Although this bar is located on Khao San Road, you’d never know it. Set in the back of the Buddy Lodge complex, hardly any foreigners wander in here. This is a Thai bar that plays ska and reggae music. A good place to get away from the tourists.
Cheap Charlie’s Bar
Cheap Charlie’s is an expat favorite, and you’ll find lots of locals there every night of the week. It’s an outdoor bar with a few stalls and cheap drinks (they used to be a lot cheaper!). It’s been a staple of the city for decades and it’s my favorite bar in the entire world. A come here every night (except Sundays when they close) when I’m in the city.
Cloud47 gives you a great view over the tiny side streets and roads of Silom. The bar is worth the visit, but skip the food.
This popular English pub has ample seating, good imported beers, and tasty food. It’s mostly a local/expat watering hole and fills up quickly when football (soccer) or any sports game is playing.
Route 66 is part of the RCA music and club complex and is split into separate rooms: east for hip-hop, west for Thai live-band music, and north and south for everything else. It’s a huge venue but incredibly popular with expats and Thais (RCA in general is). Few tourists come here.
The Dubliner Place
Another popular pub, this place features regular live music, a very typical pub menu, and lots of sporting events on TV.
Thai’s love Whiskey but it’s taken years (thanks in part to high taxes and import duties) for proper Whiskey bars with a wide selection to appear in the city. While there’s a few new scattered throughout, this one is my favorite. They have an extensive cigar and Whiskey menu (though I only stick to the former). It’s the one place in the city where I have found good Scotch! It’s not cheap but you don’t need many!
Located in the Silom area of town, this multi-story bar gets going late at night is good for dancing, cheap drinks, and has a lovely rooftop!

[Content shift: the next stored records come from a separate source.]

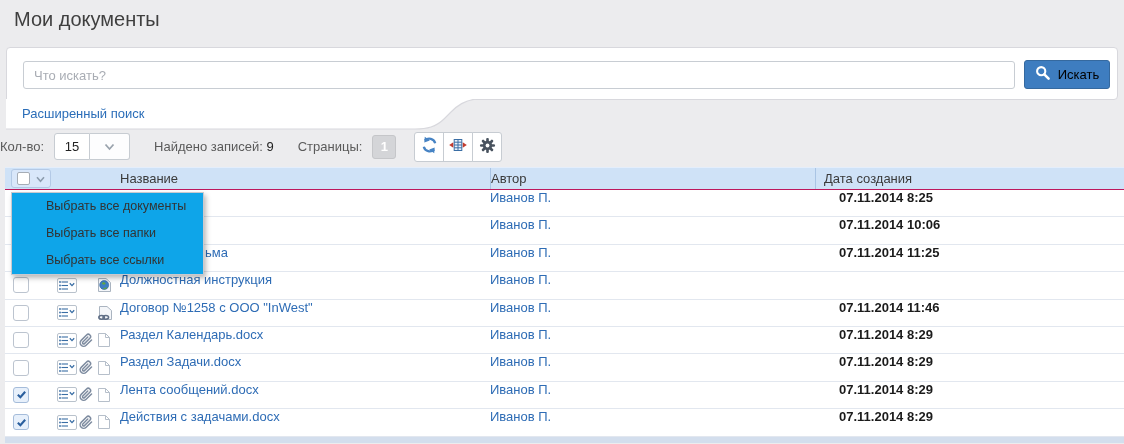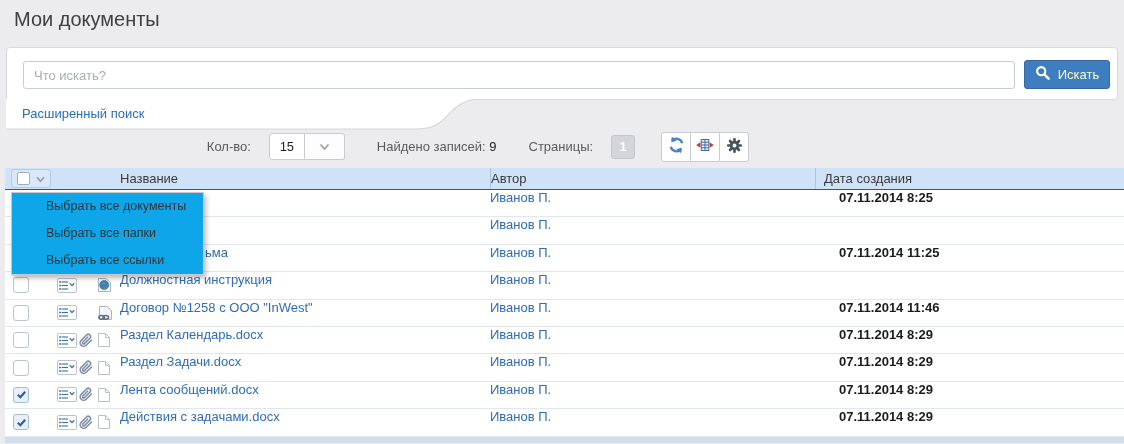"Искать" .search-btn { color: #fef9c3 -> #000000 }
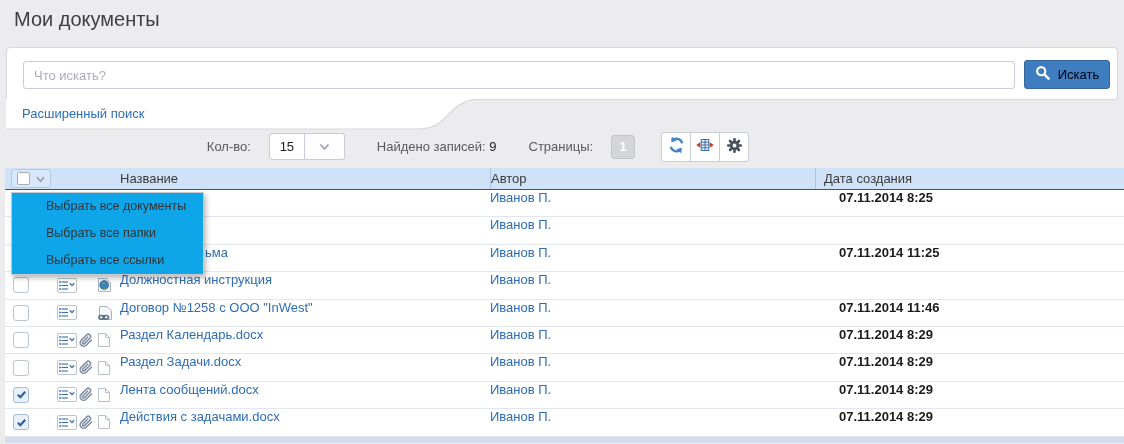"Кол-во:" .toolbar { gap: 18px -> 10px; justify-content: center -> flex-start }
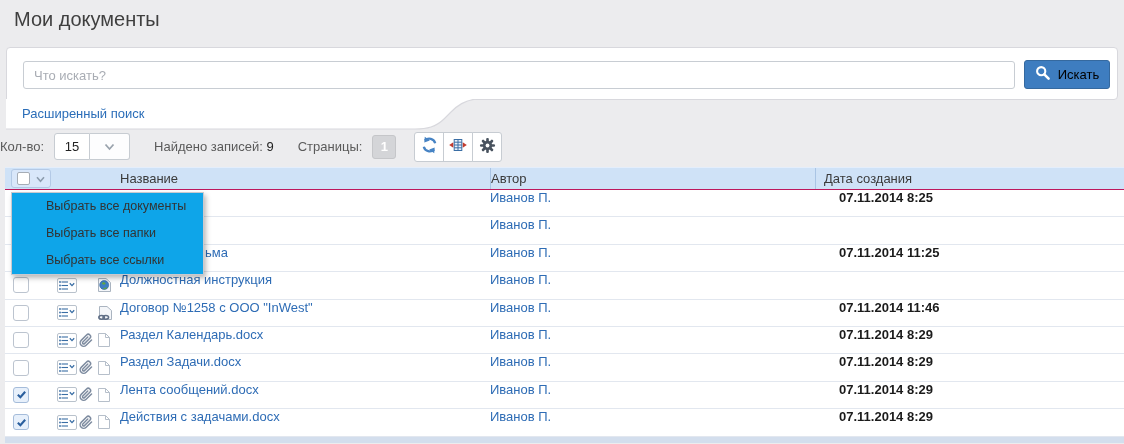"07.11.2014 10:06" div.col-date { html: none -> <div>07.11.2014 10:06</div> }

Soi Rambuttri and Khao San Road
More an area than a specific place but if you are a backpacker, want to see backpackers, or really want to get crazy, this area is where you go. Buckets and towers of beer flow like candy in Willy Wonka’s factory and it’s really easy to meet people here. On weekends, it’s incredibly popular with Thai college students too. I usually start at the quiet Soi Rambuttri before moving over to the crazier Khao San.
Once you peel away the layers, you’ll find a vibrant city that is more than just temples, tourists, and touts. You’ll find great international cuisines, world-class bars and clubs, an assortment of activities, great places to shop, interesting neighborhoods, and much more. If you get off the Lonely Planet trail and out of the main areas, you’ll find a city that is much richer, vibrant, and dynamic than you could ever imagine.
Get the In-Depth Budget Guide to Bangkok!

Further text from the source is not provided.